> Edit tracking data
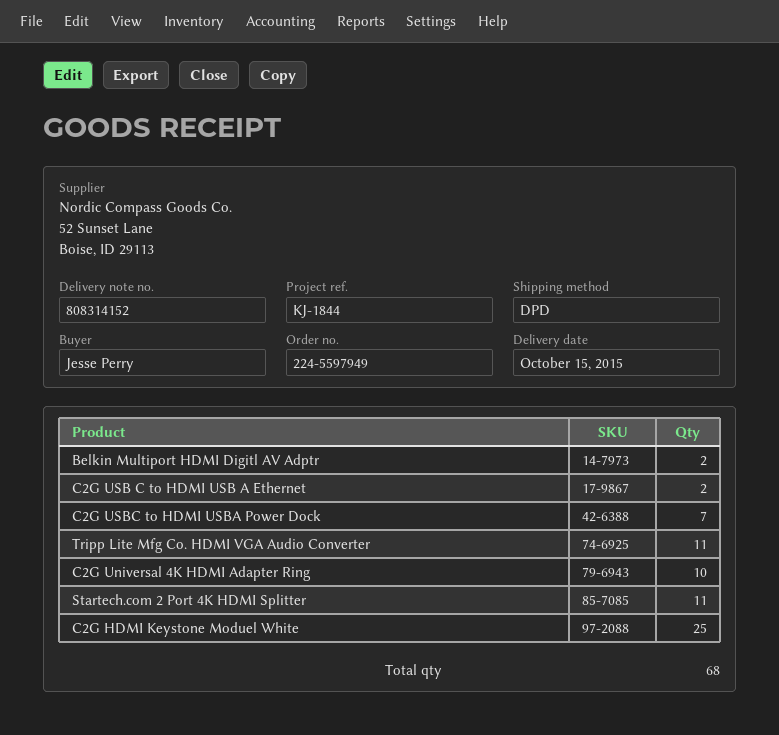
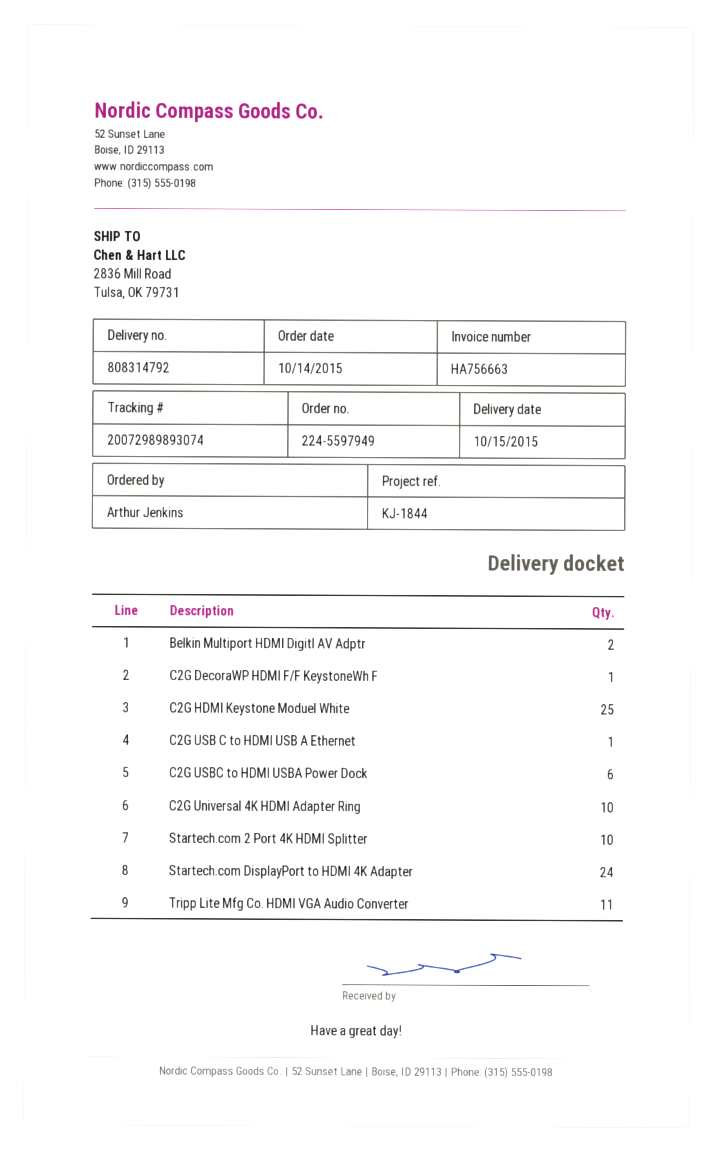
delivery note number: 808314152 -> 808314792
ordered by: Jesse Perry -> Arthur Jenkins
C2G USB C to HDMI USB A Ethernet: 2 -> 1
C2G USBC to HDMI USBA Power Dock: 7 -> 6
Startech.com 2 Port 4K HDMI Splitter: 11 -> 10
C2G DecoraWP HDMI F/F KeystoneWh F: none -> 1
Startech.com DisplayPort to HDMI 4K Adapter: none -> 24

...

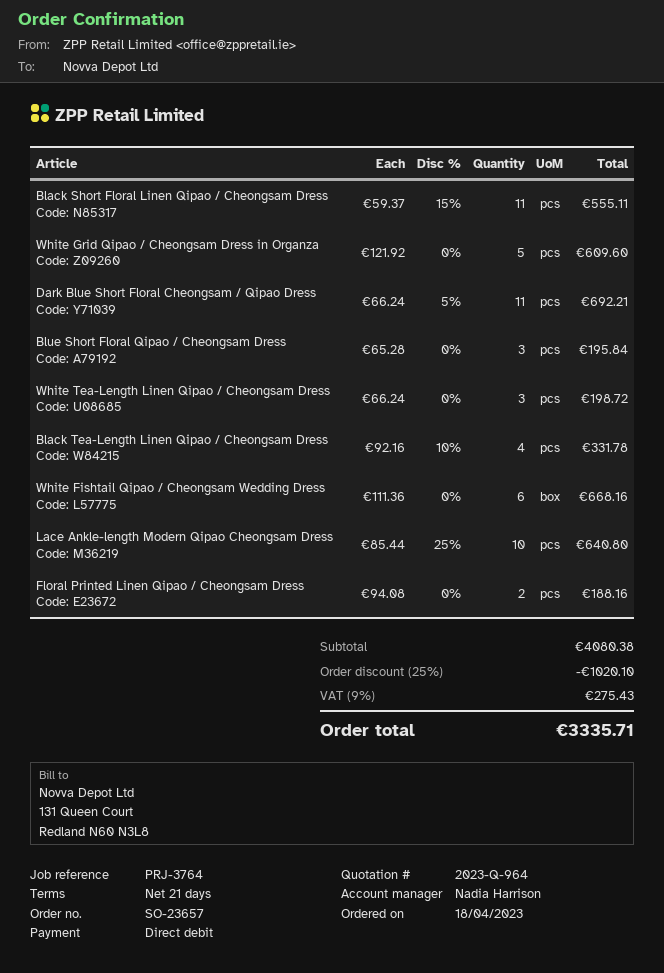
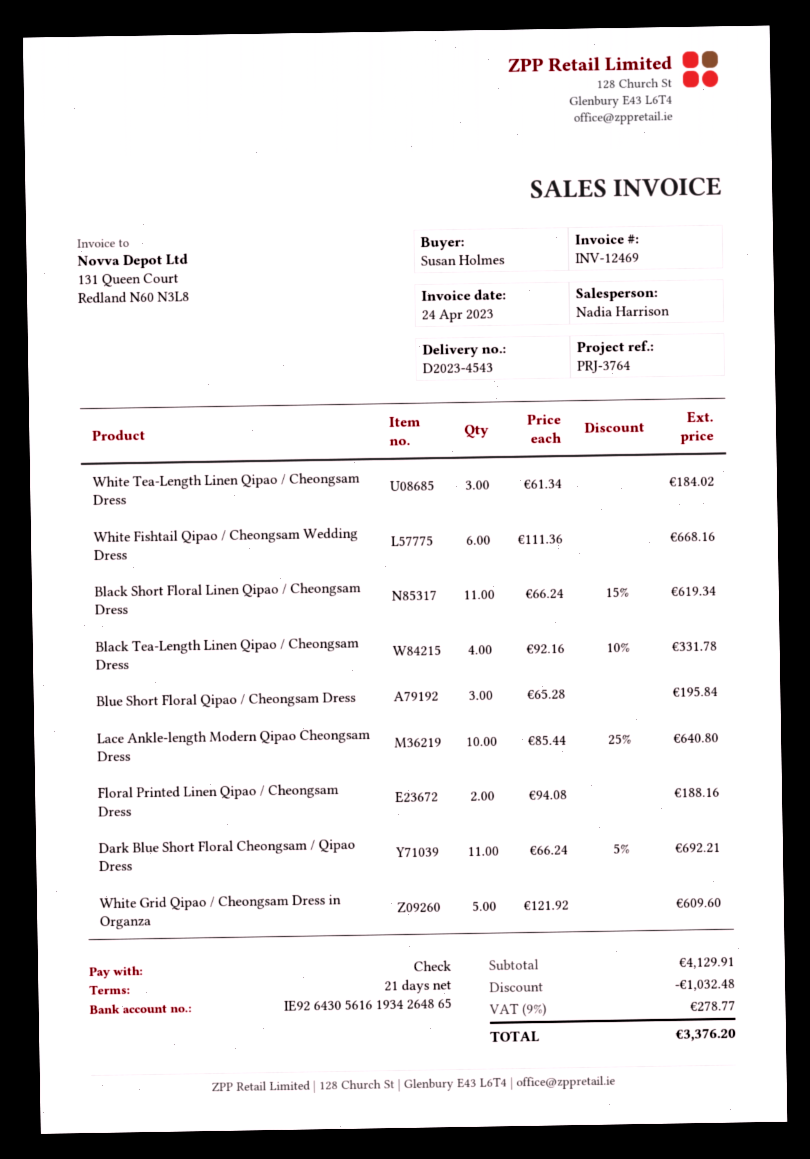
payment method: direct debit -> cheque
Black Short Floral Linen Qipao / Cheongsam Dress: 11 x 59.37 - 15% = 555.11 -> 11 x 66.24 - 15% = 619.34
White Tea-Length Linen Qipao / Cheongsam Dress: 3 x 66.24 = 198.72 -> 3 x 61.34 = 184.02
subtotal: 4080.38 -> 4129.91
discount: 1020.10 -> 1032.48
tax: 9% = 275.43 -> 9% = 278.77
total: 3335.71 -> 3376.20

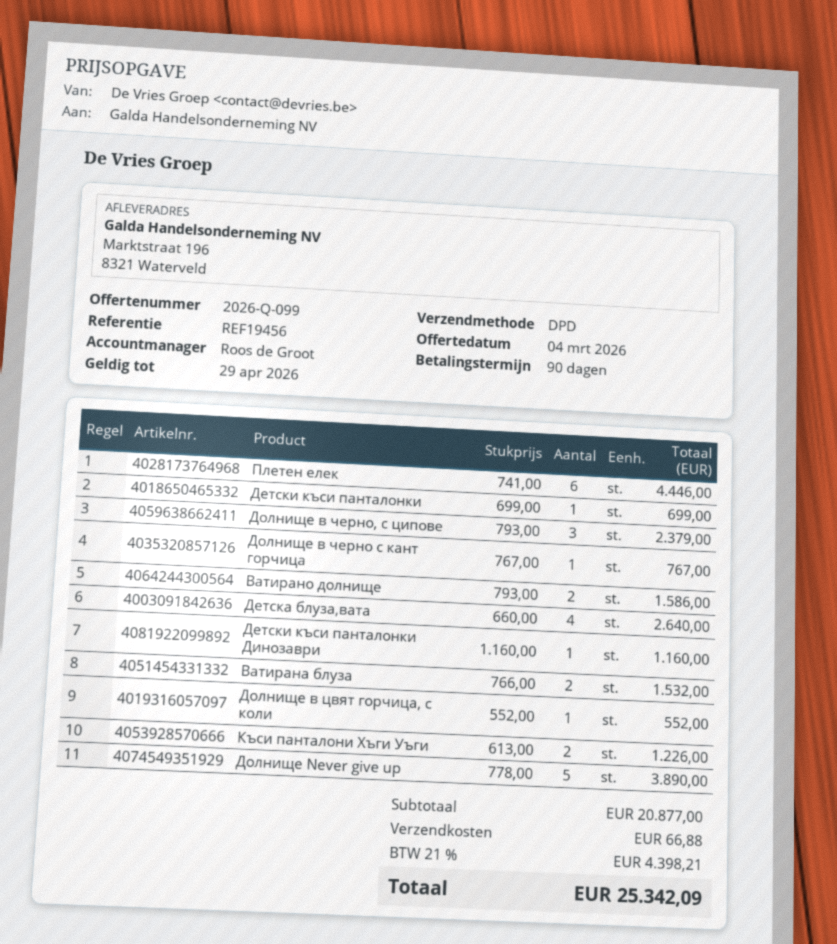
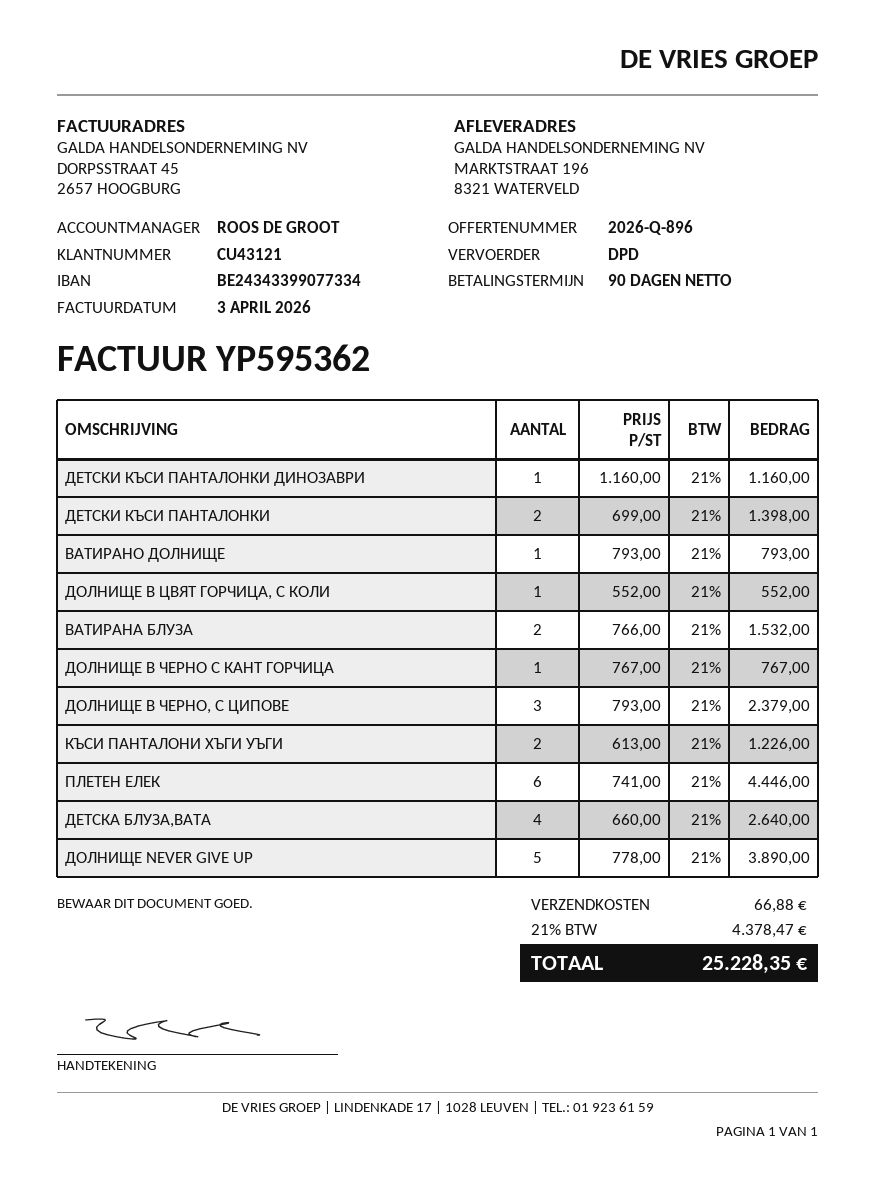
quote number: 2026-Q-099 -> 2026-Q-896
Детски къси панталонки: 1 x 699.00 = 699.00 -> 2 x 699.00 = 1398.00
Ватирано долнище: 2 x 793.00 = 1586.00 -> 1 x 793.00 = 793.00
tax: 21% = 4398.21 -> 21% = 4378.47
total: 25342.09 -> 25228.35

> About this exercise
Which lines run from the one holding "Startech.com 2 Port" through the one holding "Startech.com DisplayPort to" in the records above? Repeat them exactly, both included, and nothing more.

> Your solution
Startech.com 2 Port 4K HDMI Splitter: 11 -> 10
C2G DecoraWP HDMI F/F KeystoneWh F: none -> 1
Startech.com DisplayPort to HDMI 4K Adapter: none -> 24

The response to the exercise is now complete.